Objectives: To investigate the frequencies of NK cells, NKT cells, and TIM-3+ population in patients with CHB upon rosuvastatin (RSV) intervention.
Methods: Thirty confirmed patients with CHB were randomly assigned into two groups of 15 (receiving 20 mg of RSV or placebo per day) for 12 weeks.

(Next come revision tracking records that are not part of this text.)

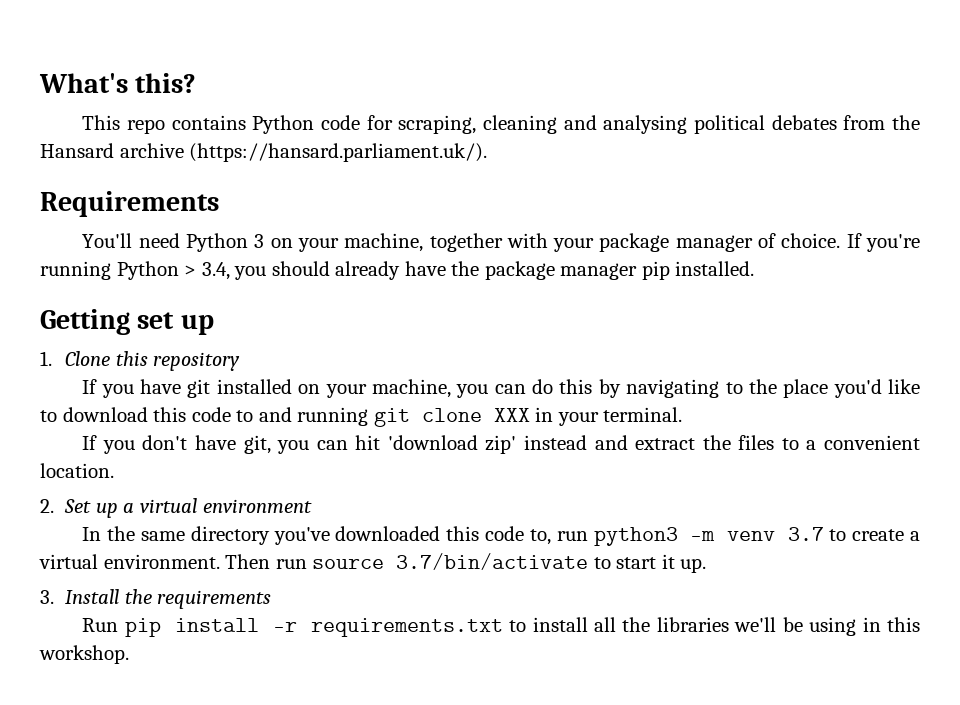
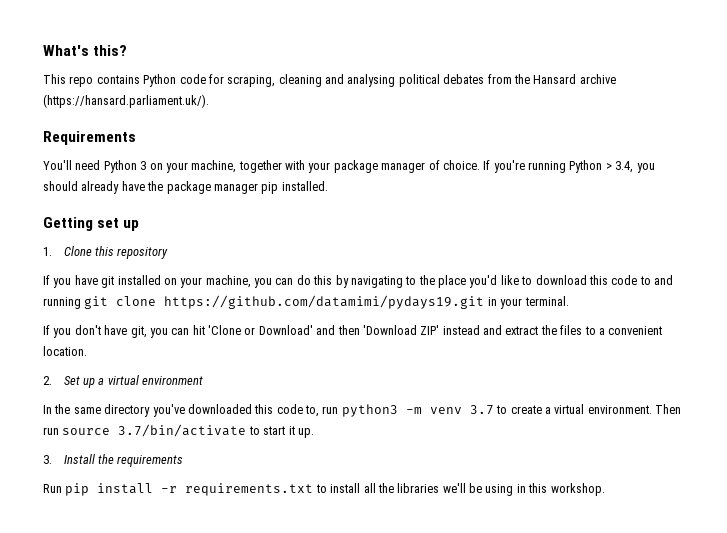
[493,408,530,422] XXX -> [164,295,485,309] https://github.com/datamimi/pydays19.git
[387,435,517,454] 'download zip' -> [208,325,440,335] 'Clone or Download' and then 'Download ZIP'

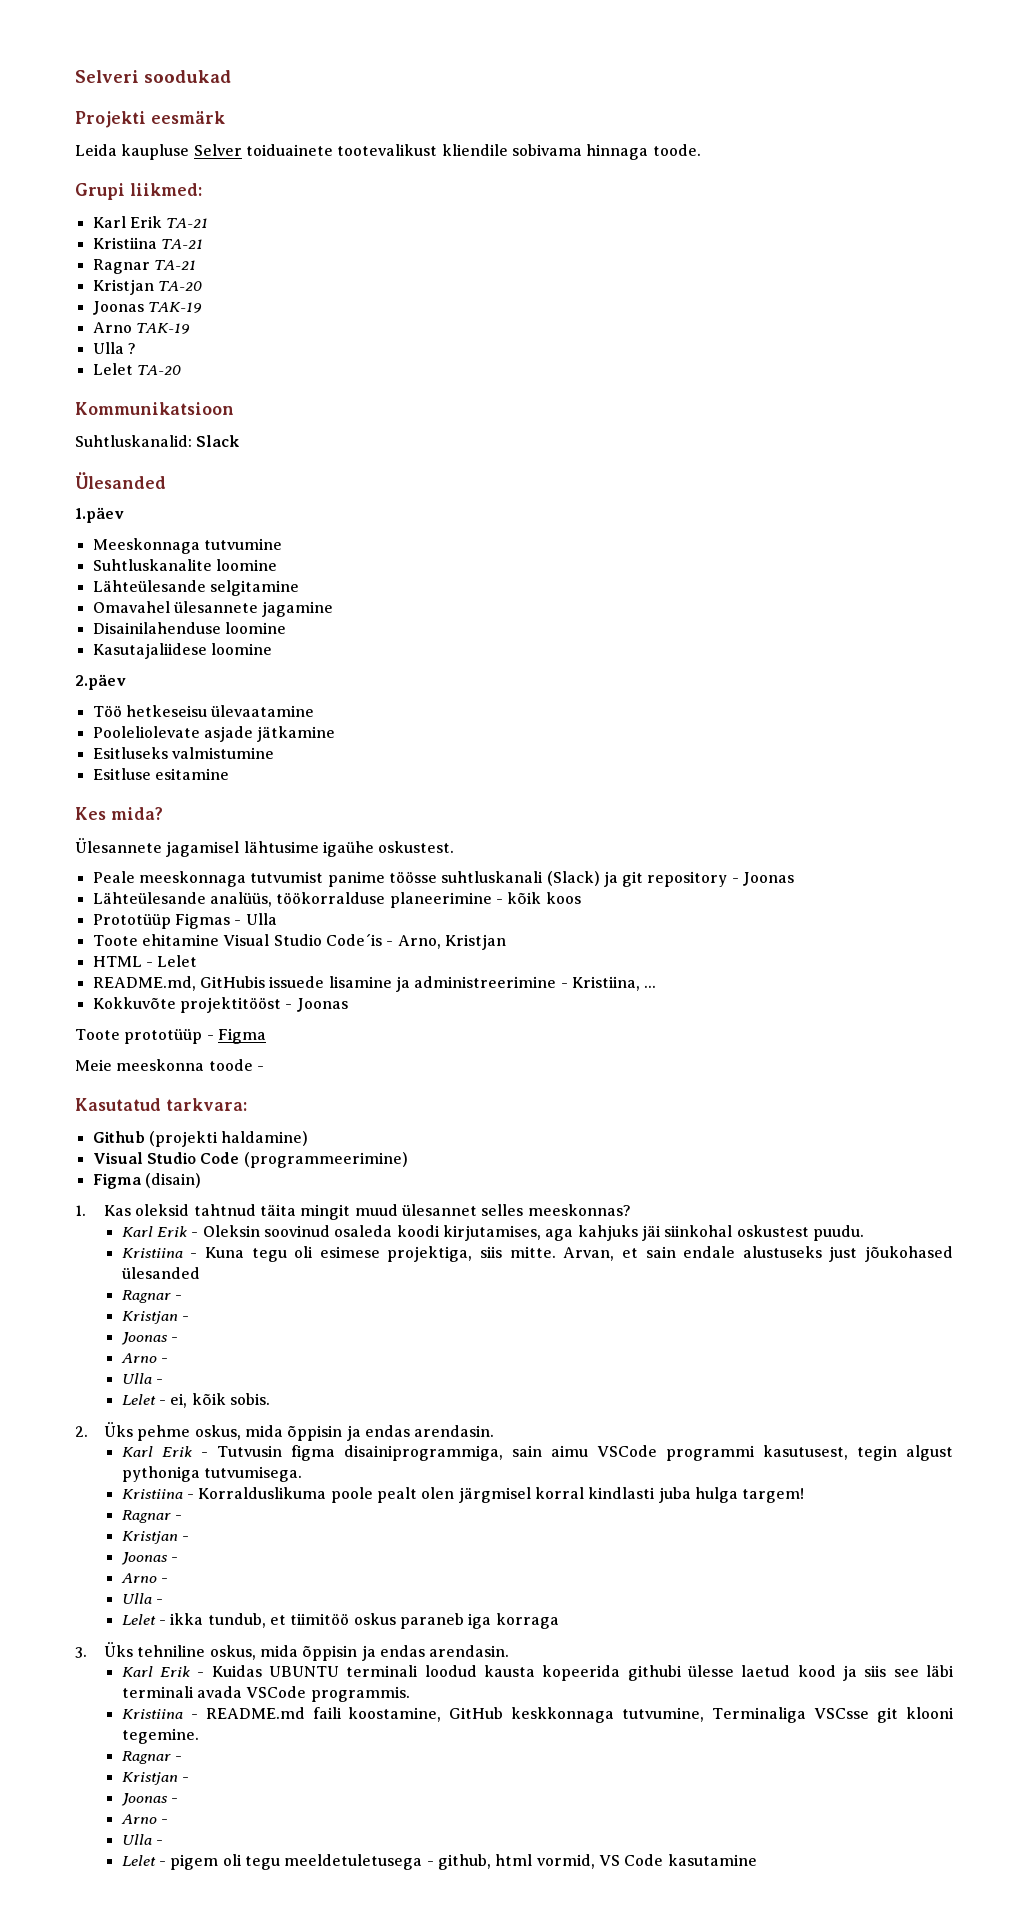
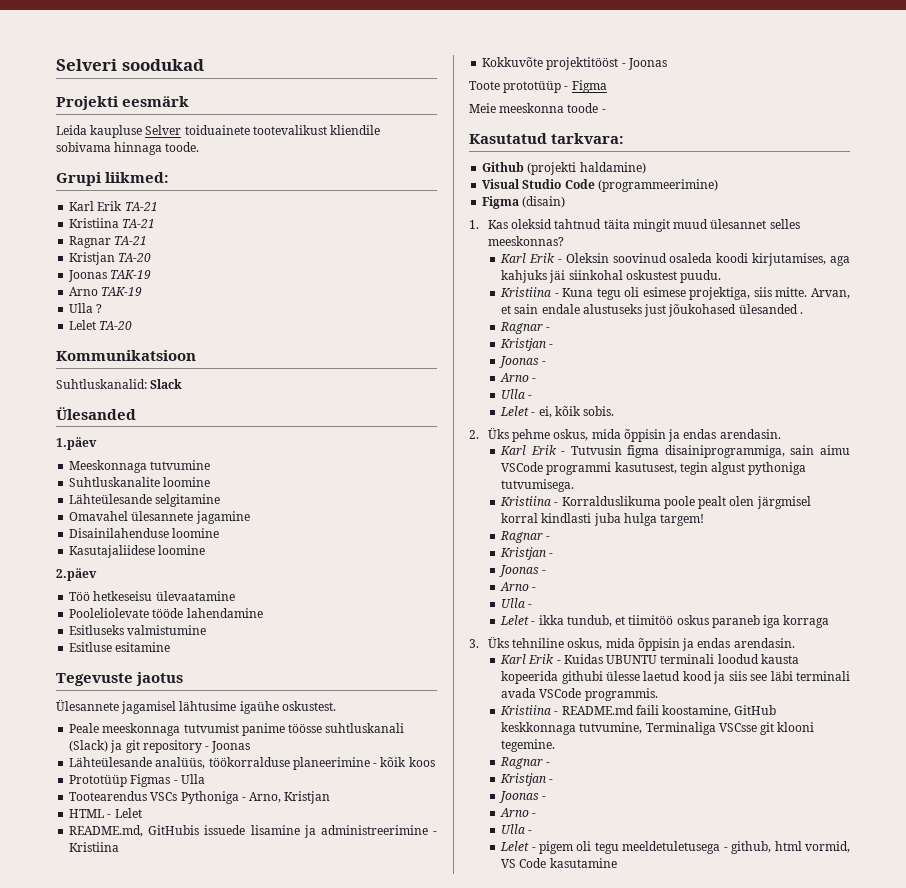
[203,726,336,742] asjade jätkamine -> [152,608,263,618] tööde lahendamine
[75,807,163,820] Kes mida? -> [56,672,184,686] Tegevuste jaotus
[92,934,382,946] Toote ehitamine Visual Studio Code´is -> [69,791,239,804] Tootearendus VSCs Pythoniga
[571,976,657,991] Kristiina, ... -> [69,842,120,852] Kristiina
(200, 1273) none -> [799,312,803,314] .

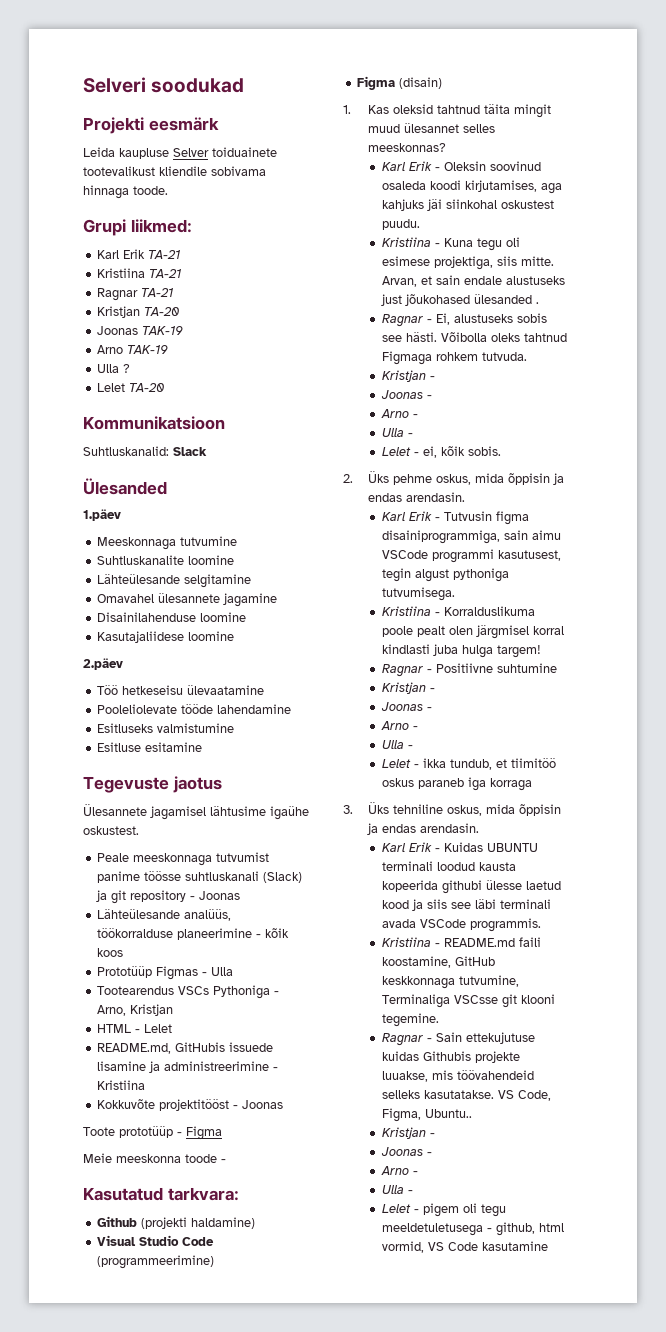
(551, 329) none -> [435,313,547,325] [381,332,567,342] [381,351,527,365] Ei, alustuseks sobis see hästi. Võibolla oleks tahtnud Figmaga rohkem tutvuda.
(551, 538) none -> [435,663,557,673] Positiivne suhtumine
(551, 764) none -> [435,1032,535,1044] [381,1051,520,1063] [381,1070,534,1082] [381,1090,551,1101] [381,1108,472,1122] Sain ettekujutuse kuidas Githubis projekte luuakse, mis töövahendeid selleks kasutatakse. VS Code, Figma, Ubuntu..

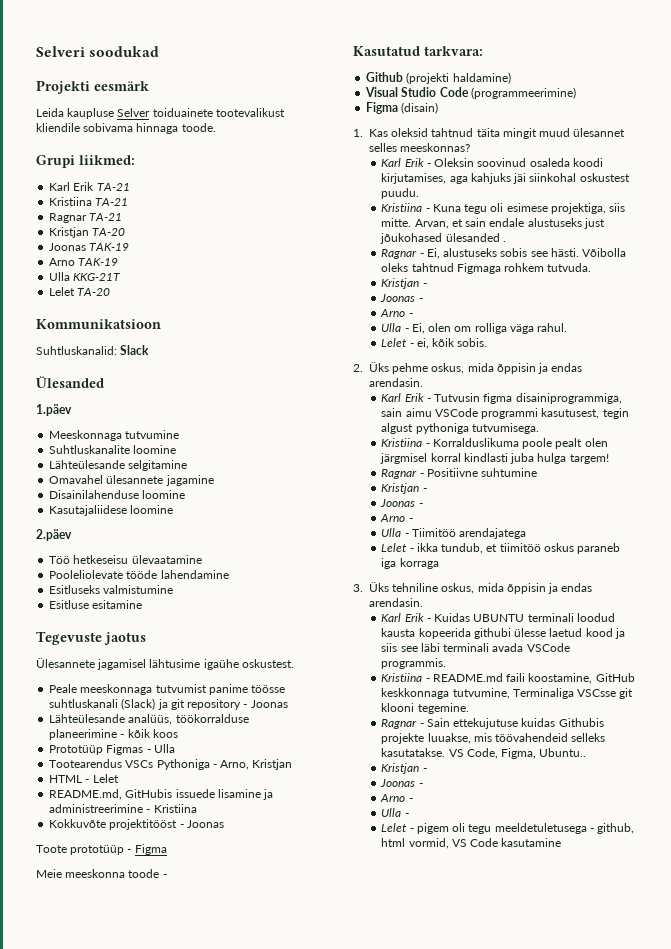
[123,364,131,373] ? -> [73,273,121,281] KKG-21T
(413, 435) none -> [411,323,568,334] Ei, olen om rolliga väga rahul.
(413, 747) none -> [411,528,527,539] Tiimitöö arendajatega

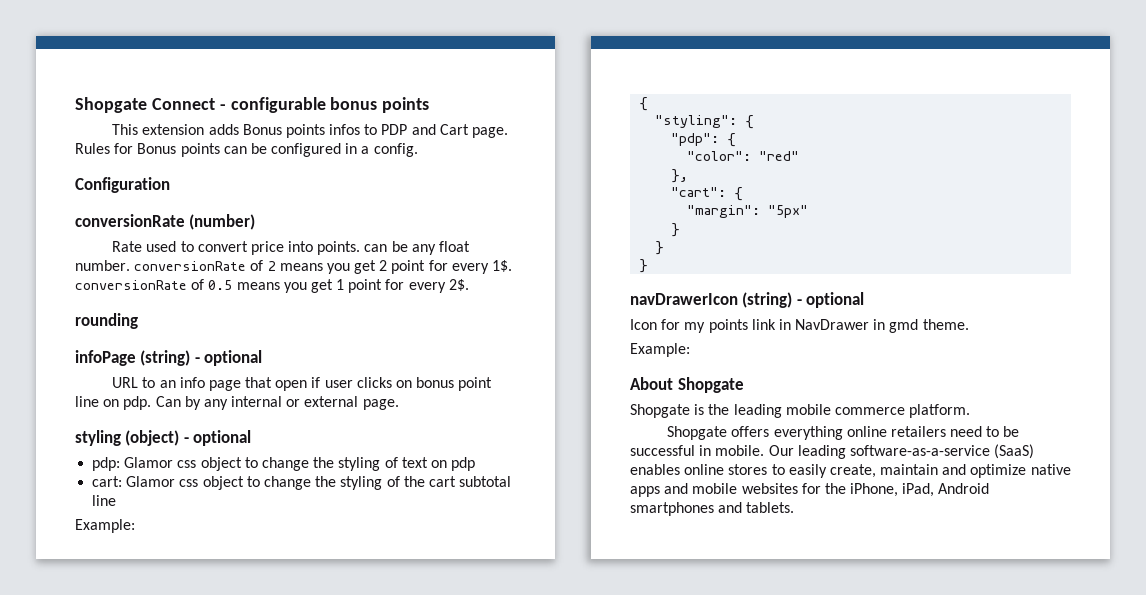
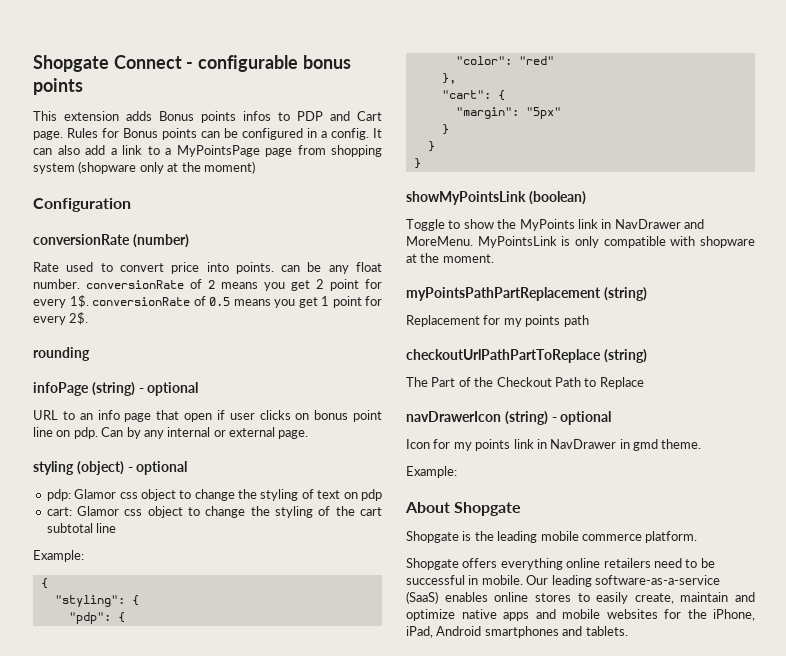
(418, 150) none -> [373,128,382,138] [33,145,382,157] [33,161,255,174] It can also add a link to a MyPointsPage page from shopping system (shopware only at the moment)
(649, 266) none -> [406,191,586,205] [406,219,704,231] [406,236,755,248] [406,253,494,263] [406,287,647,301] [406,315,589,327] [406,349,647,363] [406,377,644,389] // showMyPointsLink (boolean) // Toggle to show the MyPoints link in NavDrawer and MoreMenu. MyPointsLink is only compatible with shopware at the moment. // myPointsPathPartReplacement (string) // Replacement for my points path // checkoutUrlPathPartToReplace (string) // The Part of the Checkout Path to Replace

We evaluated the percentages of TIM-3+ cells by staining the peripheral blood mononuclear cells (PBMCs) with CD3, CD16, and CD56 markers using flow cytometry.
Results: Our findings indicated that RSV administration could increase CD3- CD56+ NK cells (P>0.05) and CD3+ CD16+ CD56+ NKT cells (P<0.05). RSV intervention could reduce the percentages of TIM-3+ cells among NK cells (P<0.01) and NKT cells (P> 0.05) of patients with CHB compared with the placebo group.
Conclusions: The increased population of NK and NKT cells and the effective reduction of TIM-3+ cells among patients with CHB delineated that rosuvastatin could be proposed as an appropriate modulator of innate immune response (regarding NK and NKT cells) in favor of enhancing their antiviral activities.